Figure 1. TORC1 inhibition activates Pah1 phosphatidate phosphatase via the Nem1-Spo7 protein phosphatase module.

(A) Incorporation of radioactively labeled palmitic acid into triacylglycerol (TAG) was monitored in exponentially growing (EXP) and rapamycin-treated (RAP; 90 min) cells. Relevant genotypes of strains are indicated (WT, wild type). (B) Representative TLC plate showing radioactively-labeled, separated lipid samples from the experiment in (A) that were extracted from exponentially growing (RAP; −) and rapamycin-treated (RAP; +) WT, pah1Δ, and nem1Δ strains.
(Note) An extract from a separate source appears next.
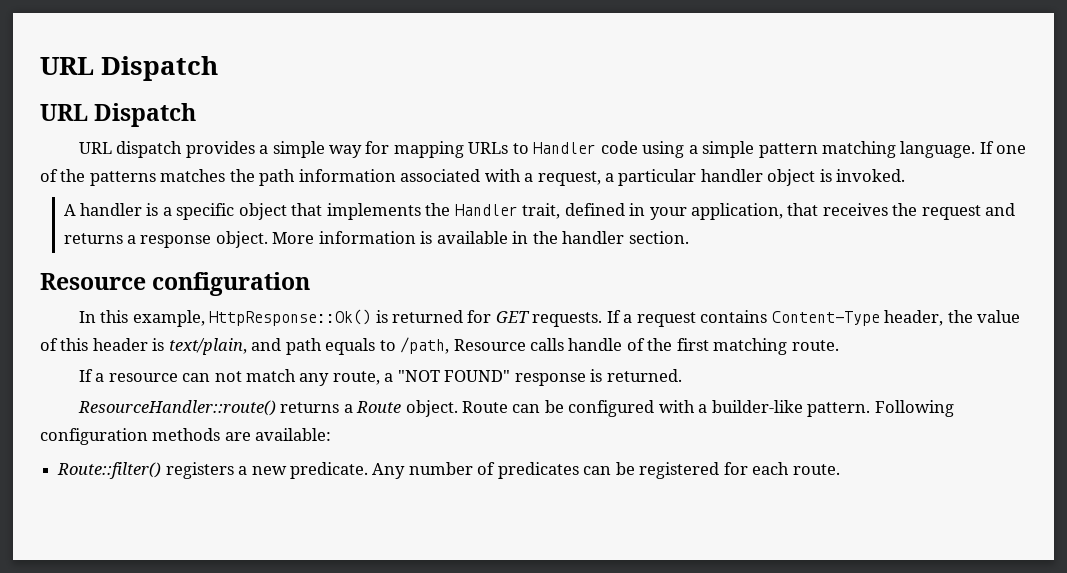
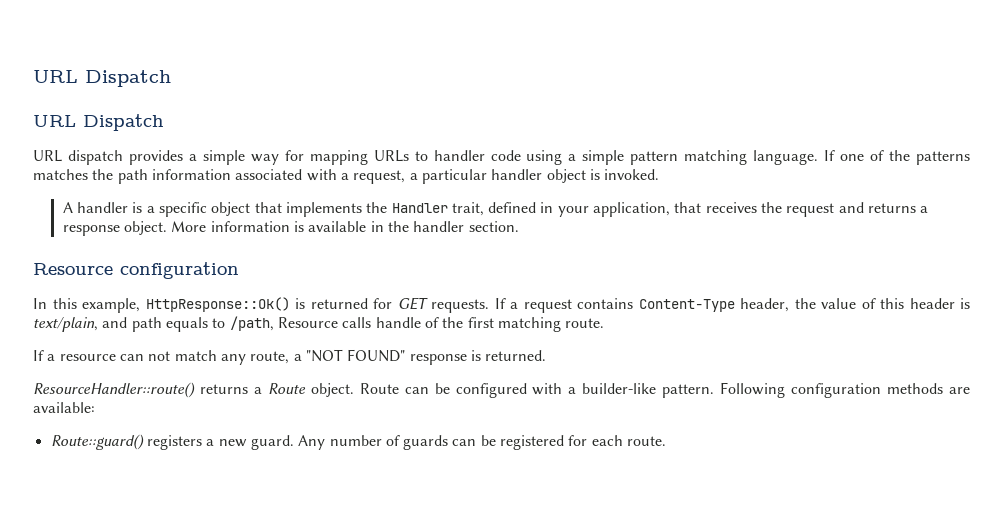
[533,142,597,154] Handler -> [433,150,485,161] handler
[57,462,162,479] Route::filter() -> [50,434,144,450] Route::guard()
[289,462,368,479] predicate. -> [250,435,294,450] guard.
[497,462,579,479] predicates -> [403,435,449,450] guards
STE, steryl esters; FFA, free fatty acids; DAG, diacylglycerol; MAG, monoacylglycerol; PL, phospholipids. (C) The combined levels of DAG and TAG were determined in rapamycin-treated (4 h) cells using a commercially available enzymatic kit and expressed in each case relative to the respective levels in exponentially growing cells. (D) Relative PAP activity in exponentially growing (EXP) and rapamycin-treated (RAP; 30 min and 60 min) cells. Results are presented as relative activities compared to the activity in exponentially growing app1Δ dpp1Δ lpp1Δ cells (defined as 1.0), which express Pah1 as only source of PAP activity [44]. Assays carried out in the presence of EDTA are indicated (+ EDTA). (E) Phos-tag phosphate-affinity gel electrophoresis and SDS-PAGE analyses of endogenously tagged Pah1-HA₃ in exponentially growing WT and nem1Δ cells treated with rapamycin (RAP) for the indicated times. The levels of Pgk1 served as loading controls. In Figures 1A, 1C, and 1D, each bar represents the mean ± SD of three experiments.